Claudio Caballero, Director, Technology and Advanced Products, Firemark Labs, Singapore
Whatever is driving your IoT strategy, there are myriad challenges to executing successfully, many of which have already been ably addressed in these pages, such as secure development and use of public clouds.
One frequently overlooked topic I would like to address is the question of what to test and optimize for at what time during the development cycle.
In some areas, you can never test and optimize soon enough. Connectivity is a prime example here. Whatever connectivity technology you are using, there are bound to be hiccups you didn’t anticipate if you don’t test adequately.
SIM cards from a particular carrier may work fine in one part of your target geography, but fail abysmally in another. WiFi spectrum congestion (and remember, it affects Bluetooth also) is generally not an issue for rural applications, but even if you happen to deploy next to just one apartment block, you may be in for lots of trouble. Finally, newer standards like LoRaWAN come with all of the usual interoperability and other headaches that are natural in the early days. Trust me on this, I deployed WiFi in the late 90s.
What I’d really like to address here, however, is the flip side of “test early, test often”, which is the principle of avoiding premature optimization.

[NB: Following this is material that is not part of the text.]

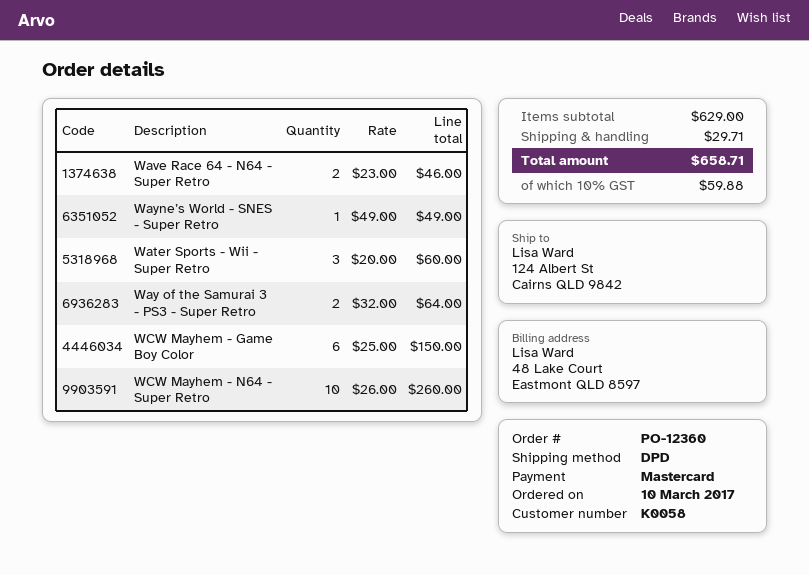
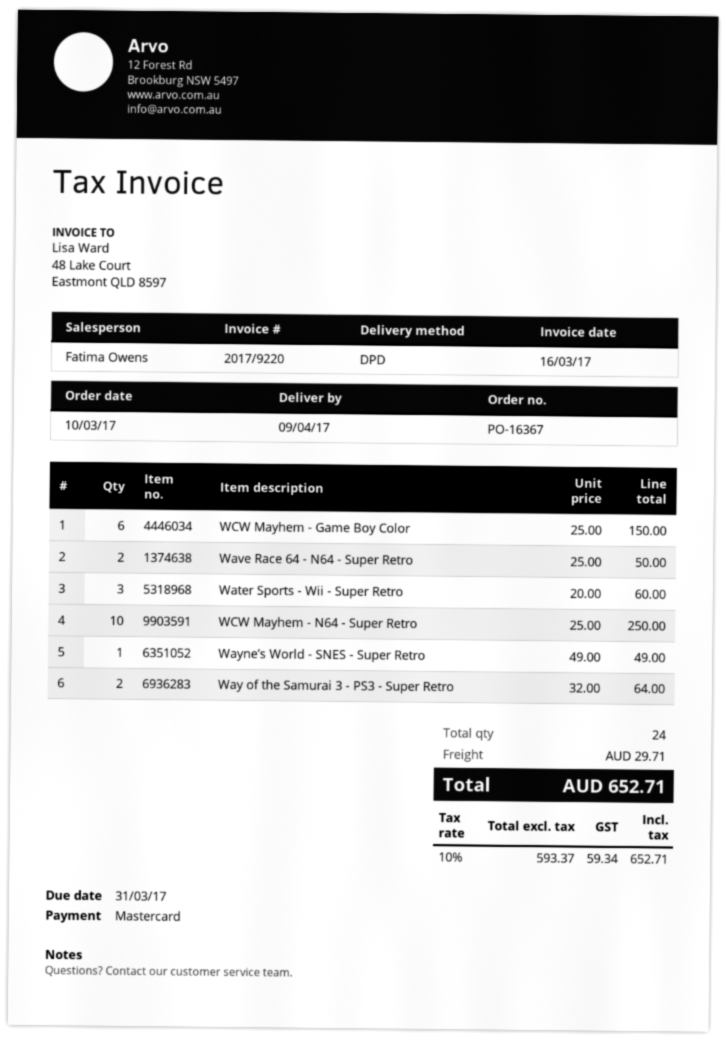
order number: PO-12360 -> PO-16367
Wave Race 64 - N64 - Super Retro: 2 x 23.00 = 46.00 -> 2 x 25.00 = 50.00
WCW Mayhem - N64 - Super Retro: 10 x 26.00 = 260.00 -> 10 x 25.00 = 250.00
tax: 10% = 59.88 -> 10% = 59.34
total: 658.71 -> 652.71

To introduce the topic, I’d like to first explore what I believe is an easier-to-understand application of this principle, premature scaling in startups. If you read any literature about common factors that are critical to whether startups survive or die, you will come across this topic. Frequently, startups, in an effort to ensure they are prepared for their product or service to be a breakout hit, will commit resources to scalability before they wind up actually needing them.
Startups frequently commit resources to scalability before actually needing them in an effort to ensure they are prepared for their product or service to be a breakout hit
One form this can take is locking inexpensive contracts with service providers that have great unit rates but are for volumes that haven’t arrived yet and so cost way more overall (I saw this once with a CDN contract that included monthly transfer quotas that the startup wasn’t even hitting one percent of yet).
Another example is hiring support staff before you have enough customers to need them, and then scrambling to find other work for those folks to do, all while incurring the cost of these talented people being underutilized.
In the IoT domain, one common example is locking your software development to a particular target hardware platform before the software is mature enough to really know what the hardware requirements will be.
If, for example, you are deploying an ML model on an edge/IoT device, it is very tempting to proceed in parallel, picking a hardware platform based on factors like cost and power consumption, even before you have settled on the architecture, size, and complexity (integer or floating-point, for example) of the inference model you will wind up deploying.
In this scenario, I would urge you to delay the hardware choice as long as possible, and focus your efforts on having the inference model be as robust and accurate as you need, and well tested, and only then choose your deployment hardware.
I especially urge you to avoid having deployment hardware in the iteration cycle for your developers before the software is pretty much complete. This can slow things down tremendously (both directly and by distracting your engineers), and is a prime reason why the embedded systems market (and mobile app development) has long employed cross-compilers and emulators.
Since you are going to have to do real-world testing on a small scale anyway, parallelize the software and hardware efforts at this point only. You will almost certainly have time and budget to throw hardware at the problem for your prototype/testing phase (even if this early hardware doesn’t meet all the ultimate power and size requirements), and you can turn your engineers loose on optimizing the software for a particular hardware platform once the test results are coming in.
My favorite phrase for the overarching principle here is a quote from the Renaissance scientist Francis Bacon: “Nature, to be commanded, must be obeyed.” Test and optimize early and often for those aspects of your IoT solution that are likely to remain unchanged from the beginning. Avoid premature optimization for items that could change significantly while you are still refining your solution and discovering the right product/market fit.